- _PROBLEM DESCRIPTION_:
Where the string "none" occurs in a line of the data below, that line should be copied.

- _RECORDED INFORMATION_:

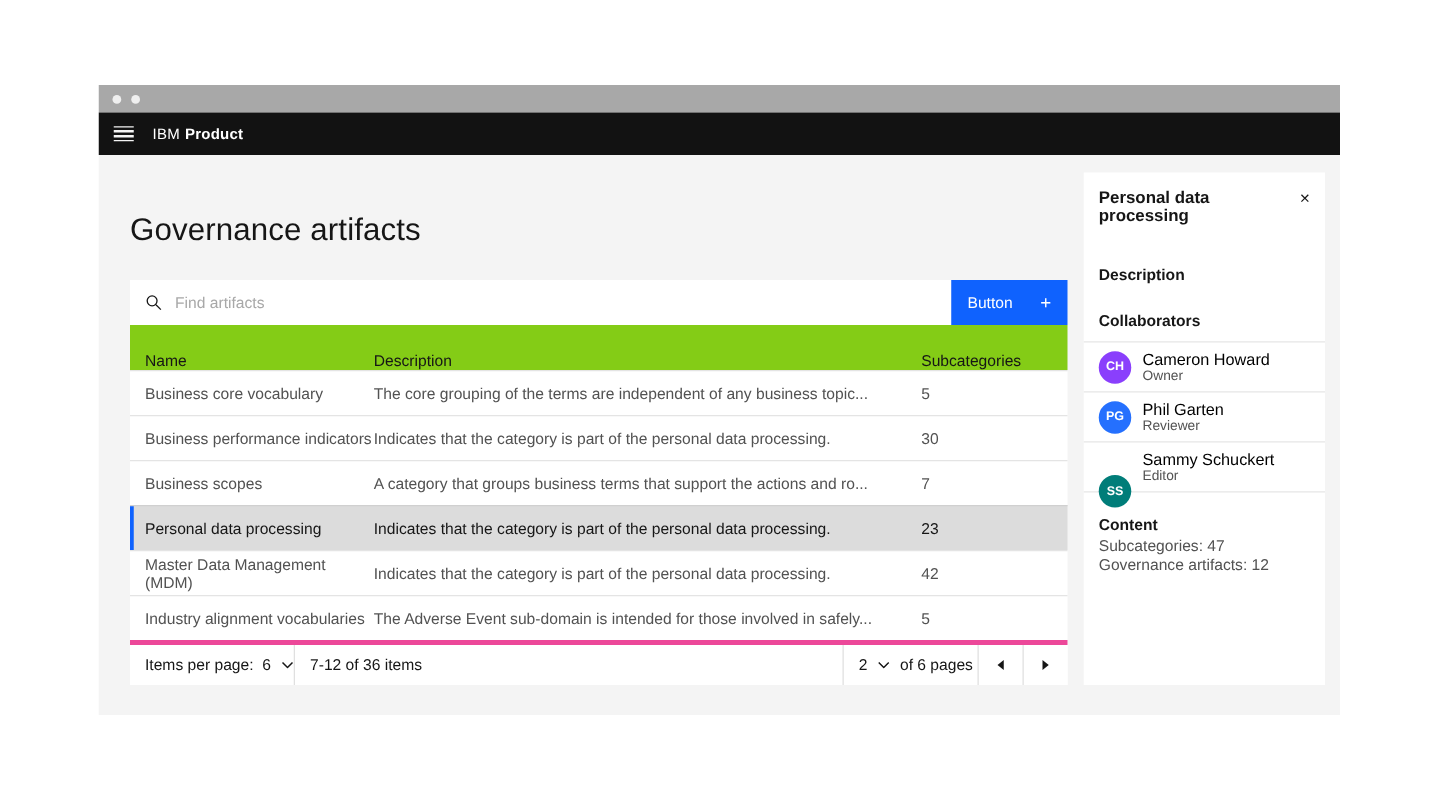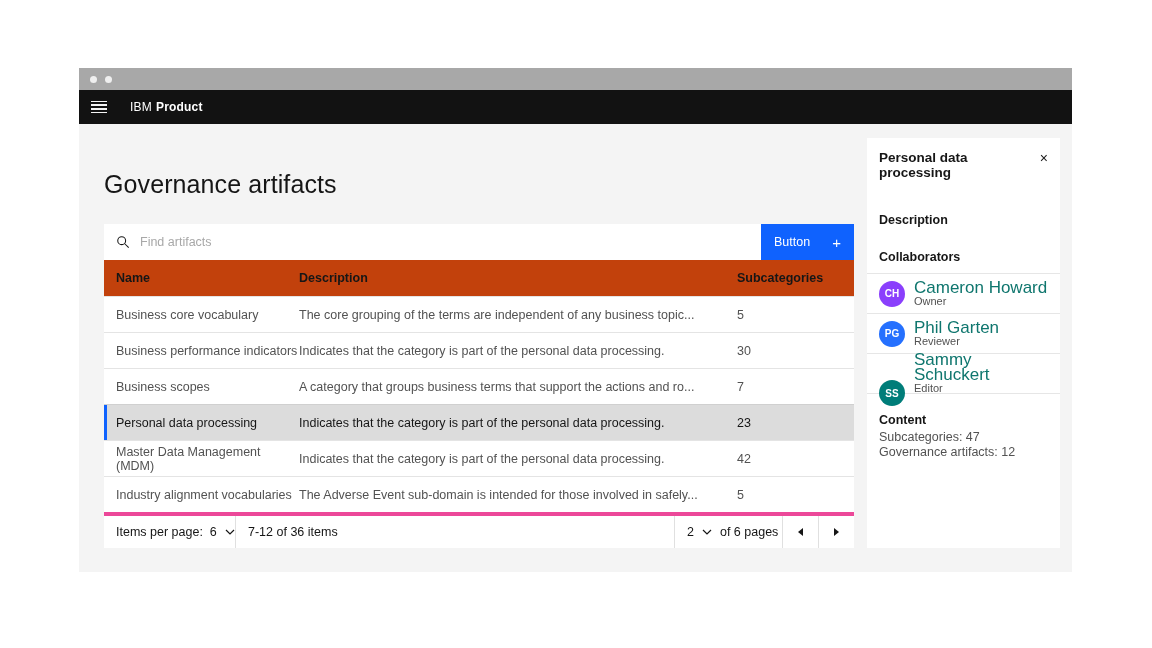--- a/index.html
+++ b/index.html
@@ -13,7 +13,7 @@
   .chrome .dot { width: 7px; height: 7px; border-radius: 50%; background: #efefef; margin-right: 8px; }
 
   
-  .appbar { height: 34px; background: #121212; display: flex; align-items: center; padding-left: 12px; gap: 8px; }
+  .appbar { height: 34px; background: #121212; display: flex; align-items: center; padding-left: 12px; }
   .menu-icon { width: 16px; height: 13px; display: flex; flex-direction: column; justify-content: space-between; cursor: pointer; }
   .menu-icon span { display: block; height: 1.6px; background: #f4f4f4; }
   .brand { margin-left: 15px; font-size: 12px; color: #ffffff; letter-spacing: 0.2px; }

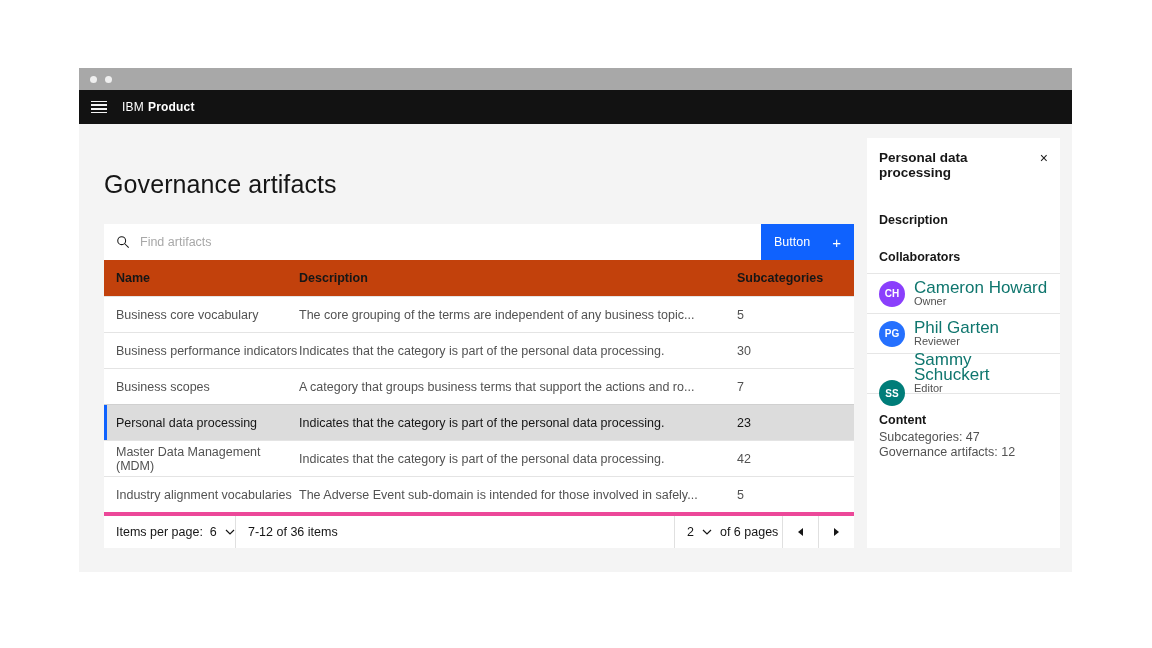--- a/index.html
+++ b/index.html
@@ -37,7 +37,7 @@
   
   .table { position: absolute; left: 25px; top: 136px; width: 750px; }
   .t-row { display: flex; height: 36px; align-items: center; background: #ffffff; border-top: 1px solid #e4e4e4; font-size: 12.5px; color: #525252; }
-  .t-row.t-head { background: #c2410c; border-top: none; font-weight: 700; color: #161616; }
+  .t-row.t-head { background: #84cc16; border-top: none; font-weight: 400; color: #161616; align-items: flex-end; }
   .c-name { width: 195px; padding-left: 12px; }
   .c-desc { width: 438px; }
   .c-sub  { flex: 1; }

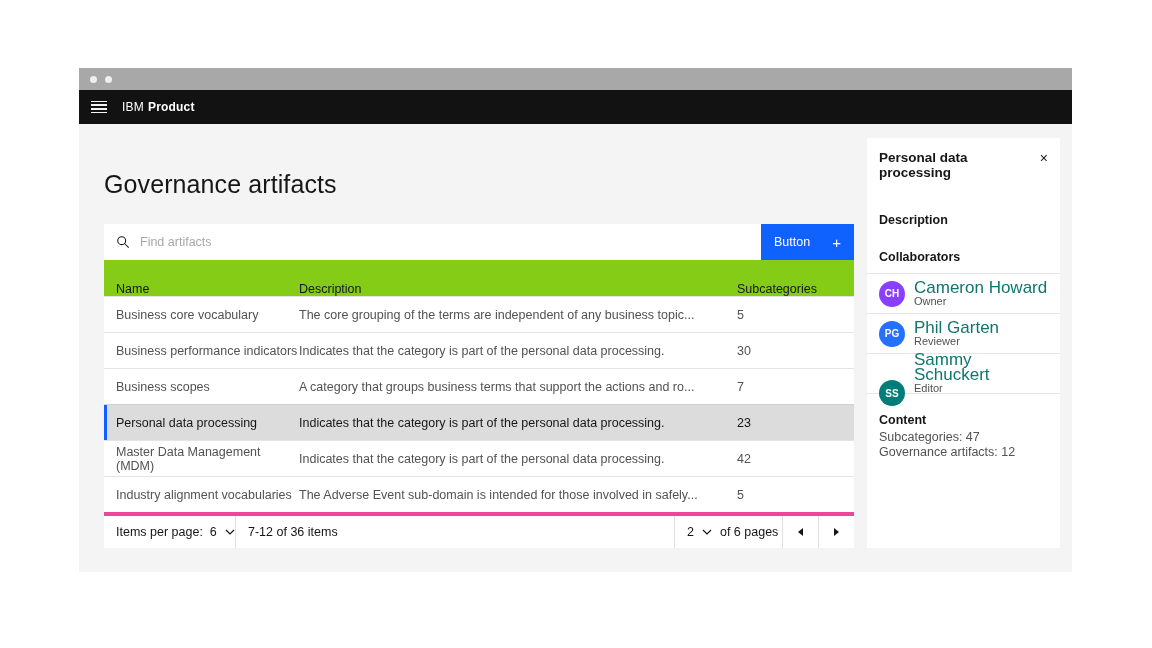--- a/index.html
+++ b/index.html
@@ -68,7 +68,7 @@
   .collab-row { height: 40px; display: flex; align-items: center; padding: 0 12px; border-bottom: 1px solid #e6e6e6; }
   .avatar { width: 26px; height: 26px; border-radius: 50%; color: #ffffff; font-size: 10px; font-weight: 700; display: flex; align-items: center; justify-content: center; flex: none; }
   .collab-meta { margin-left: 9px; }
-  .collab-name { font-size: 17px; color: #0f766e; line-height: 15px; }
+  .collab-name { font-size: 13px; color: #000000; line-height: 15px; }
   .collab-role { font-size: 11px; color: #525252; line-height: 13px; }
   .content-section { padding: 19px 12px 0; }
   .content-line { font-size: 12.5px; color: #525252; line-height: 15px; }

- _SOLUTION TO THIS PROBLEM_:
-  .t-row.t-head { background: #c2410c; border-top: none; font-weight: 700; color: #161616; }
+  .t-row.t-head { background: #84cc16; border-top: none; font-weight: 400; color: #161616; align-items: flex-end; }
   .avatar { width: 26px; height: 26px; border-radius: 50%; color: #ffffff; font-size: 10px; font-weight: 700; display: flex; align-items: center; justify-content: center; flex: none; }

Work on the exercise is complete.